Does India Whistle A Different Tune?

Introduction

It was not unprecedented when a Chinese doctor warned against the potential outbreak of a deadly virus that would go on to mark its ominous presence as one of the most tragic events in the global history of mankind. More than a decade ago, Dr. Jiang Yanyong prevented a similar fate by divulging the extent of the spread of the SARS virus, a close relative of the SARS Cov-2, in China despite a special order passed by the authorities to contain the information.

While there was a significant difference in the extent of these two outbreaks separated in time by over a decade, there is little difference in the fate of the whistleblower doctors at the hands of the Government. It is ironic that the demise of Dr. Li Wenliang, who exposed the Coronavirus outbreak, could in a sense be freedom from his real nemesis when juxtaposed with the troubled life of Dr. Jiang who continues to survive years after his brave whistle-blowing. 

This tragic pandemic story has once triggered a critical discussion on Whistle Blower protection and has incidentally also blown the whistle on the existing whistle protection laws in India. The ILO defines whistleblowing as “the reporting by employees or former employees of illegal, irregular, dangerous or unethical practices by employers”. The protection is required as whistleblowers are often threatened, harassed, and murdered after they report the wronging in the organization.

The important question is whether the efficacy of this protection when gauged against the anvil of Employment Law should point towards the empowerment of whistleblowers or protection from draconian measures meant to thwart their position? In other words, this view essentially rests on the balance between strengthening the position of whistleblowers versus preserving their position on the ladder. The former imbues an active sense of encouragement in the employees to come forward with potential revelations while the latter ensures passively a sense of security in the event where whistle-blowing takes place

why protection is required?

Whistleblowers aid in the detection of latent corruption, fraud, and other types of wrongdoing.  Whistleblowing is beneficial to the organization and the employer but it can be harmful to the employees.  They can end up losing their employment and other career opportunities in the same industry as a result.

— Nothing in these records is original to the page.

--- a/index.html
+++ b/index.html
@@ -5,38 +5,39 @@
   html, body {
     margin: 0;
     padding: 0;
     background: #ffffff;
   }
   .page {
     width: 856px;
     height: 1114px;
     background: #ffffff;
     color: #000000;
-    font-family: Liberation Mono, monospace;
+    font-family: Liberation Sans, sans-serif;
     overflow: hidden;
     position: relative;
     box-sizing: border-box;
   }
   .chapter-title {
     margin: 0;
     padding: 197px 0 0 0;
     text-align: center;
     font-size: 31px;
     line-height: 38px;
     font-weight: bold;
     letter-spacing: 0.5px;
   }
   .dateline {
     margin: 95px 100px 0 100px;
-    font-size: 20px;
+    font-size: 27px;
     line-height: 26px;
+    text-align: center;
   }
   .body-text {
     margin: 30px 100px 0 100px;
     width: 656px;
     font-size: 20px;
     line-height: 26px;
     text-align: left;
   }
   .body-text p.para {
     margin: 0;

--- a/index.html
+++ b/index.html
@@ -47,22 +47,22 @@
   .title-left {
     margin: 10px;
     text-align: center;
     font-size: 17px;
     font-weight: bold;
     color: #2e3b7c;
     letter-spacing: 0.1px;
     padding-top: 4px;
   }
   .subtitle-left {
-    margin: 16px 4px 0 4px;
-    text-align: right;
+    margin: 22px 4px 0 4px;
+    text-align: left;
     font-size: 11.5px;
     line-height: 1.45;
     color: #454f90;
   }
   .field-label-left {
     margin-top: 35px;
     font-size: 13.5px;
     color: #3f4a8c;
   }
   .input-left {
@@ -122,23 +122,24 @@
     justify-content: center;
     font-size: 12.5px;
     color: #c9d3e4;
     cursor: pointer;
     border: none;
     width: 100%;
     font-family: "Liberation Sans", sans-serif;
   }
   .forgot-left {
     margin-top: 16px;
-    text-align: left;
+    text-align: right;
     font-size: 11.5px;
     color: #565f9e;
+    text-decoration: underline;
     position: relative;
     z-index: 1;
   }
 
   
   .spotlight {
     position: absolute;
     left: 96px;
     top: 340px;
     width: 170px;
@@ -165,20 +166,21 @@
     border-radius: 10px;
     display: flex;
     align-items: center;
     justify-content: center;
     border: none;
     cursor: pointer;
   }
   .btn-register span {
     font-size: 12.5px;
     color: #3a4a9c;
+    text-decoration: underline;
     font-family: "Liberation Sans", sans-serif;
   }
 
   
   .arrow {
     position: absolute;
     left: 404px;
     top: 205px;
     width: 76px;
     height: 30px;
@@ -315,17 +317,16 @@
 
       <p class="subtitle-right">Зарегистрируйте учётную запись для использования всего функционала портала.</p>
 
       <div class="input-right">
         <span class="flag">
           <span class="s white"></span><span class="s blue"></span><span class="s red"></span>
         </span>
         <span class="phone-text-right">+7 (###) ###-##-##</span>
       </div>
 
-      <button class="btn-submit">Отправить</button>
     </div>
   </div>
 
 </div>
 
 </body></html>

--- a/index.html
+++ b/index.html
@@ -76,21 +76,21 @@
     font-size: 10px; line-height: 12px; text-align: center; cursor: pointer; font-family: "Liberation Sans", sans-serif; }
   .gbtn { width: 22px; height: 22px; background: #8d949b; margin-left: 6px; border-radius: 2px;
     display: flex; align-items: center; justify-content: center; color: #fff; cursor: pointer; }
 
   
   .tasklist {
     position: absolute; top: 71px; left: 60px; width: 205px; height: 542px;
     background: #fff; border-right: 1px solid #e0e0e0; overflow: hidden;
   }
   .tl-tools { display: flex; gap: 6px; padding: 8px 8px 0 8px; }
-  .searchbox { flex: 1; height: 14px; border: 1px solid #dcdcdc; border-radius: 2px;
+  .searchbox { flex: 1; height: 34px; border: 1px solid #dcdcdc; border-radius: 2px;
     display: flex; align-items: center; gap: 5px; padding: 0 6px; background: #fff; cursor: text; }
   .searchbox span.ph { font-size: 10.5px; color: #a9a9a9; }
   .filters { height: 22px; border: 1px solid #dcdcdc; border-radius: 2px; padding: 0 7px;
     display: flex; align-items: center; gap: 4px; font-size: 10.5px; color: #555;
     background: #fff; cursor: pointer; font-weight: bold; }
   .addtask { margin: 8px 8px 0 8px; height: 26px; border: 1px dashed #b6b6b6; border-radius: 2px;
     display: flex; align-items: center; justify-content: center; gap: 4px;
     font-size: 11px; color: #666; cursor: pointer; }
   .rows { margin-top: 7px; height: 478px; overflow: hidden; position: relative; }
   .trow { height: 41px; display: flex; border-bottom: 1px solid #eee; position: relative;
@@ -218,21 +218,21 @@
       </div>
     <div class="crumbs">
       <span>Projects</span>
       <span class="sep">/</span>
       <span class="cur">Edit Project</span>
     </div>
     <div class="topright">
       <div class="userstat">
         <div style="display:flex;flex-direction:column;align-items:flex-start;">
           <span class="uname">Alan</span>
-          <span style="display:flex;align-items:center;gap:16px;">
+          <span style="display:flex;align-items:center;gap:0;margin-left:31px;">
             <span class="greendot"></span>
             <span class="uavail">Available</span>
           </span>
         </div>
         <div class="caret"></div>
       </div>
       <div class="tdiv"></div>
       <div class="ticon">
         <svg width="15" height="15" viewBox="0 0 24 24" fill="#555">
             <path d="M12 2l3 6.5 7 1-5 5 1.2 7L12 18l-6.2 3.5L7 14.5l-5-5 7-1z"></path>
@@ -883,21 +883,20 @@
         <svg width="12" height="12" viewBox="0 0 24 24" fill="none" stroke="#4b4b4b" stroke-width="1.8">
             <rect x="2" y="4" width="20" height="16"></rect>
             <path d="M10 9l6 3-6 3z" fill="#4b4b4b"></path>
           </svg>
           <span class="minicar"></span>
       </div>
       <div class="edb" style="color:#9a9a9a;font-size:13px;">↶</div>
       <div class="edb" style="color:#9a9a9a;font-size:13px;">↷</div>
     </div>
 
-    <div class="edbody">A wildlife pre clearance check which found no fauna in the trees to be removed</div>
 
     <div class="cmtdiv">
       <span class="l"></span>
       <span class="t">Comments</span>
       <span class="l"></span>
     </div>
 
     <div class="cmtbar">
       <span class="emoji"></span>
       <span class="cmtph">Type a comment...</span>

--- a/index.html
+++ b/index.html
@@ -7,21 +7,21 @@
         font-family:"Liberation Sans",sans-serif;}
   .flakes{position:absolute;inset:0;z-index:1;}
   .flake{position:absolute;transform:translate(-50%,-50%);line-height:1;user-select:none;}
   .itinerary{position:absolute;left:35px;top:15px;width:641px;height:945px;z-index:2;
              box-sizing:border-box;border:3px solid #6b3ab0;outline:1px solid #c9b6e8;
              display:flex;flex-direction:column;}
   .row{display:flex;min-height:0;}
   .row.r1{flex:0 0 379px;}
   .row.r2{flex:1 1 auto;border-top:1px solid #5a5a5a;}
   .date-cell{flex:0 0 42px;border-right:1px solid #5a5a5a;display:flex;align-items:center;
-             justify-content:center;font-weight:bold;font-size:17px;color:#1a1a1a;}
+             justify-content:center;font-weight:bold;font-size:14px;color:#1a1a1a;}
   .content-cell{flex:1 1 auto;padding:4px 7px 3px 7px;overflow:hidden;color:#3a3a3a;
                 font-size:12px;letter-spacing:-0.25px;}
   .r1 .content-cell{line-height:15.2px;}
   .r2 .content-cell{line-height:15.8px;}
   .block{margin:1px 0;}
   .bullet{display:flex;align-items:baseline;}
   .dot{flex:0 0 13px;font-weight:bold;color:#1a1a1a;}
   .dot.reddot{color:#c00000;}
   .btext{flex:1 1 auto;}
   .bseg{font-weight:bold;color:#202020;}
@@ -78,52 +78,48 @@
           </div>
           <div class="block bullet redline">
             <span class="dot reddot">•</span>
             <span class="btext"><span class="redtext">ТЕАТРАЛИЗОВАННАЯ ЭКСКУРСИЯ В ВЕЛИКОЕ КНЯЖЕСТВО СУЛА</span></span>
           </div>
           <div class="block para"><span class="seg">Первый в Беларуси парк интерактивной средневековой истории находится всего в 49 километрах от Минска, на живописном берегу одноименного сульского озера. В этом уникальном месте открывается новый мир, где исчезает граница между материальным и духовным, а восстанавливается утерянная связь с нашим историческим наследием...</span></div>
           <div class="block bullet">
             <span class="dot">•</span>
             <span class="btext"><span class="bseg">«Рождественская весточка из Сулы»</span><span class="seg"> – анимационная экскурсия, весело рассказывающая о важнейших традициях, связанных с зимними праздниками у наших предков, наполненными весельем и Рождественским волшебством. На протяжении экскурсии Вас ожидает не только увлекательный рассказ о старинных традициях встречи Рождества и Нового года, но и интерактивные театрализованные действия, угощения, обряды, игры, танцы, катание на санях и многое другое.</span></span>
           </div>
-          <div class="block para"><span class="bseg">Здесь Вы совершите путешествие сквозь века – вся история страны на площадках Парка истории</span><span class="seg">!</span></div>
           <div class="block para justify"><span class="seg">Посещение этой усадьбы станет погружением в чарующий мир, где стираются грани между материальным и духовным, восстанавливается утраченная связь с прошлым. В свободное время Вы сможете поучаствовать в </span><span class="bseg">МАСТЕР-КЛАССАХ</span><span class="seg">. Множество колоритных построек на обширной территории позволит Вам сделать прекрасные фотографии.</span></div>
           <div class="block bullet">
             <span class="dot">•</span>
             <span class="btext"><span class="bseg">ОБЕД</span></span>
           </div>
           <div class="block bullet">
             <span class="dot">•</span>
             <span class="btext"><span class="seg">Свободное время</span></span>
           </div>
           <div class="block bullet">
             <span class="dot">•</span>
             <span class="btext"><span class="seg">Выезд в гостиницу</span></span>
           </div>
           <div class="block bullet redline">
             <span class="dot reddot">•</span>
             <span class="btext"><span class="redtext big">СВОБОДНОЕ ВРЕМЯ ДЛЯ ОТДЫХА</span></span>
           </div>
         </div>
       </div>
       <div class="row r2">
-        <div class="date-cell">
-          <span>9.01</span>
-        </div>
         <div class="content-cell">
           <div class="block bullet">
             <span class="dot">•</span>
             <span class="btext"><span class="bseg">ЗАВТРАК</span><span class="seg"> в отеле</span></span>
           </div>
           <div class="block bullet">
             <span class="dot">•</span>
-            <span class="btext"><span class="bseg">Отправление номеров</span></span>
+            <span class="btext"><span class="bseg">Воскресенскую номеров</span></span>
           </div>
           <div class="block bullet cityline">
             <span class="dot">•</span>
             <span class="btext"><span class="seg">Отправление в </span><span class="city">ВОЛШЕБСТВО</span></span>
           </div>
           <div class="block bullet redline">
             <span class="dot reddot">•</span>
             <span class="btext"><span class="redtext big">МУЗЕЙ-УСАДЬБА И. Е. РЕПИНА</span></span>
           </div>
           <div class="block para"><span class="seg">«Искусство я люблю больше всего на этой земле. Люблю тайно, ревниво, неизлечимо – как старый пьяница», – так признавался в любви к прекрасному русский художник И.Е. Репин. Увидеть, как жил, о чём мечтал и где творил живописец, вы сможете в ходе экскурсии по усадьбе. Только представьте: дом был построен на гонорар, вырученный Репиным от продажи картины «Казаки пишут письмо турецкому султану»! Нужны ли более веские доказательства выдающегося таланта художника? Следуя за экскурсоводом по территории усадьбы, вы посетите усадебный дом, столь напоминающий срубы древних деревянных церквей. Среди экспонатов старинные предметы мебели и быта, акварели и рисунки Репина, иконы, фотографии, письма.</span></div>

Whistleblower protection is necessary because it would reduce the amount of misconduct that goes unreported and unpunished. On countless occasions, whistleblowers in India have been killed for coming forward to disclose unlawful behaviour. I instantly think of the cases of Manjunath Shanmugam and Satyendra Dubey . Both paid the ultimate price for their courage in exposing adulteration of gas at petrol stations and corruption in the Golden Quadrilateral Project respectively. Whistleblowers are still carrying out their duties. They are insiders who are open to imparting their knowledge and experience to people outside of their organisations. Unfortunately, whistleblowers have not been protected from retaliation by the procedures and regulations placed in place.

Whistleblowing Around the World

Employees in the public and private sectors are protected in the UK against retaliation for reporting misbehaviour. Whistleblowers in the public and commercial sectors in Japan are protected against termination and unjust treatment if they report to enforcement agencies and, in some situations, to external parties like labour unions and the media. The Anti-Corruption and Civil Rights Commission (ACRC) in Korea serves as a reporting organisation and gives rewards to informants whose reports advance the common good. The United States has primary three laws protecting whistleblowers (The Whistleblowers Protection Act of 1989, the Sarbanes-Oxley Act of 2002, and the Dodd-Frank Act, 2010). The first one concentrates on government workers, the second on privately held corporations that trade on a stock market and their subsidiaries, and the third one, on whistleblowers in the banking system. Respectively.  They address various facets of whistleblower protection, and when taken collectively, they close the various gaps. Identity secrecy and personal data protection are covered by all three legislations.

Indian Overview

India has primary three legislations pertaining to Whistleblowers firstly, the Whistleblowers Protection Act, 2014secondly, the Companies Act, 2013 and lastly, the Security Exchange Board of India (“SEBI”) regulations.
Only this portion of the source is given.